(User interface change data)

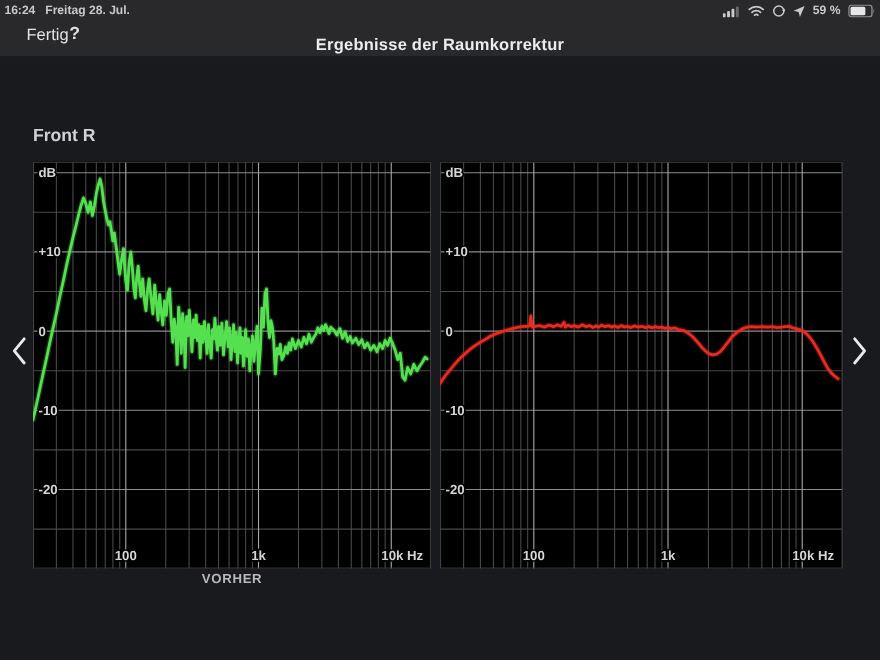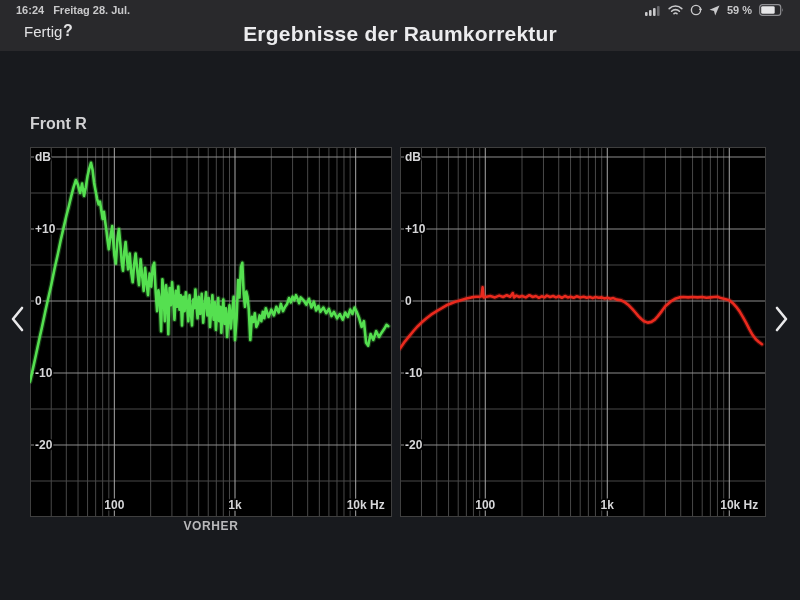--- a/index.html
+++ b/index.html
@@ -6,30 +6,30 @@
   *{box-sizing:border-box;}
   #screen{
     position:relative;width:800px;height:600px;overflow:hidden;
     background:#181a1e;
     font-family:"Liberation Sans","DejaVu Sans",sans-serif;
     color:#d6d6d8;-webkit-font-smoothing:antialiased;
   }
   
   #topchrome{position:absolute;left:0;top:0;width:800px;height:51px;background:#29292c;}
   #statusbar{position:absolute;left:0;top:0;width:800px;height:20px;
-    display:flex;align-items:center;justify-content:space-between;padding:0 16px;
+    display:flex;align-items:center;justify-content:space-between;padding:0 4px;
     font-size:11px;font-weight:700;color:#c9c9cb;}
   .status-left{display:flex;gap:9px;align-items:center;}
   .status-right{display:flex;gap:7px;align-items:center;}
   .sicon{display:inline-flex;align-items:center;}
   #navbar{position:absolute;left:0;top:20px;width:800px;height:31px;}
   #done-btn{position:absolute;left:24px;top:3px;font-size:15px;font-weight:400;color:#e2e2e4;cursor:default;}
   #help-btn{position:absolute;left:63px;top:2px;font-size:16px;font-weight:600;color:#e2e2e4;cursor:default;}
-  #navtitle{position:absolute;left:0;top:2px;width:100%;text-align:center;
-    font-size:21px;font-weight:700;color:#ececee;letter-spacing:.2px;}
+  #navtitle{position:absolute;left:0;top:12px;width:100%;text-align:center;
+    font-size:15px;font-weight:700;color:#ececee;letter-spacing:.2px;}
   
   #speaker-label{position:absolute;left:30px;top:115px;font-size:16px;font-weight:600;color:#d2d2d4;}
   .chart-caption{position:absolute;top:519px;font-size:12px;font-weight:600;
     color:#b9b9bb;text-align:center;letter-spacing:.6px;}
   #caption-before{left:30px;width:362px;}
   #caption-after{left:400px;width:366px;}
   
   .chart{position:absolute;top:147px;background:#000;display:block;}
   #chart-before{left:30px;}
   #chart-after{left:400px;}

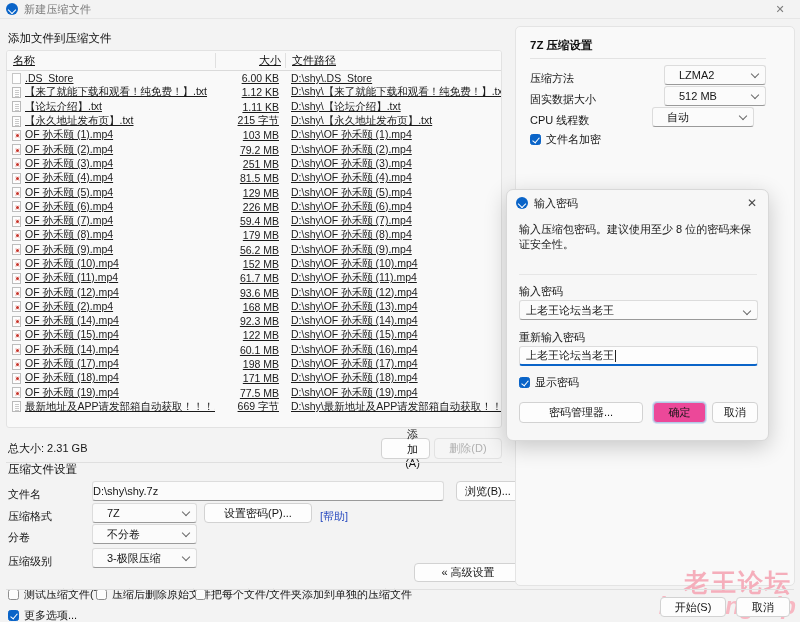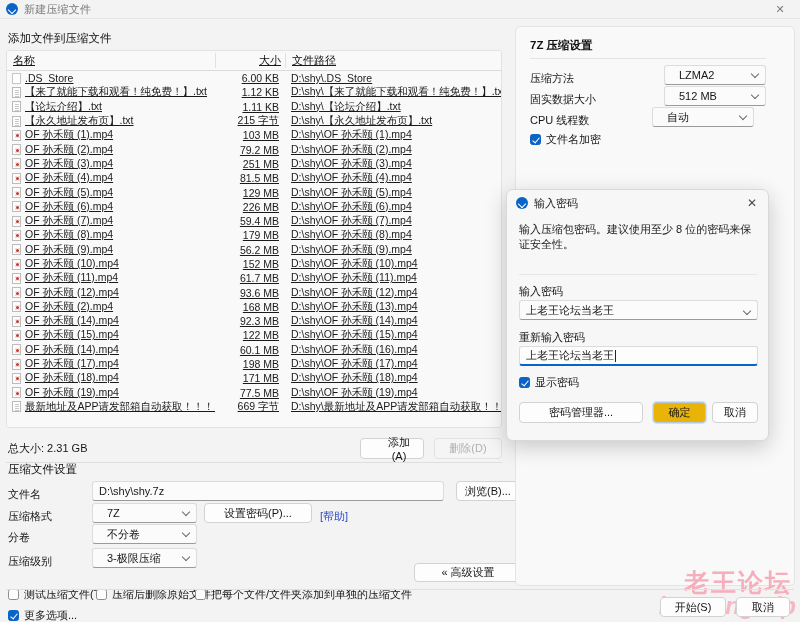--- a/index.html
+++ b/index.html
@@ -123,35 +123,35 @@
     border: 1px solid #d2d2d2;
     border-radius: 4px;
     font-size: 11px;
     color: #151515;
     font-family: "Liberation Sans", "DejaVu Sans", sans-serif;
     display: inline-flex; align-items: center; justify-content: center;
     cursor: default;
   }
   .btn:disabled, .btn.disabled { color: #b0b0b0; background: #f5f5f5; border-color: #e2e2e2; }
   .btn.primary {
-    background: #eab308;
+    background: #ec4899;
     border: 1px solid #b4c9e4;
     box-shadow: 0 0 0 1px #d0dff2;
   }
 
   
   .row-label { position: absolute; font-size: 11px; color: #161616; }
   .inp {
     position: absolute;
     background: #fbfbfb;
     border: 1px solid #dcdcdc;
     border-bottom: 1px solid #9a9a9a;
     border-radius: 3px;
     font-size: 11px; color: #161616;
-    padding: 0 6px;
+    padding: 0 0;
     display: flex; align-items: center;
     font-family: "Liberation Sans", "DejaVu Sans", sans-serif;
   }
   .sel {
     position: absolute;
     background: #fbfbfb;
     border: 1px solid #dcdcdc;
     border-bottom: 1px solid #9a9a9a;
     border-radius: 3px;
     font-size: 11px; color: #161616;
@@ -469,21 +469,21 @@
             </div>
             <div class="c-size">669 字节</div>
             <div class="c-path">D:\shy\最新地址及APP请发部箱自动获取！！！.txt</div>
           </div>
         </div>
     </div>
 
     <div class="total-row">
       <div class="total-text">总大小: 2.31 GB</div>
       <div class="spacer"></div>
-      <button class="btn" style="width:64px;height:21px;margin-right:10px;padding-left:20px;">添加(A)</button>
+      <button class="btn" style="width:49px;height:21px;margin-right:4px;padding-left:20px;">添加(A)</button>
       <button class="btn disabled" style="width:68px;height:21px;">删除(D)</button>
     </div>
 
     <div class="hr" style="left:6px; top:443px; width:496px;"></div>
 
     <div class="sec-head" style="left:8px; top:443px;">压缩文件设置</div>
 
     <div class="row-label" style="left:8px; top:468px;">文件名</div>
     <div class="inp" style="left:92px; top:462px; width:352px; height:20px;">D:\shy\shy.7z</div>
     <button class="btn" style="position:absolute;left:456px; top:462px; width:64px; height:20px;">浏览(B)...</button>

● **Problem requirements**
Check every line above for the string "total" and copy those that have it.

● **Result of the exercise**
     <div class="total-row">
       <div class="total-text">总大小: 2.31 GB</div>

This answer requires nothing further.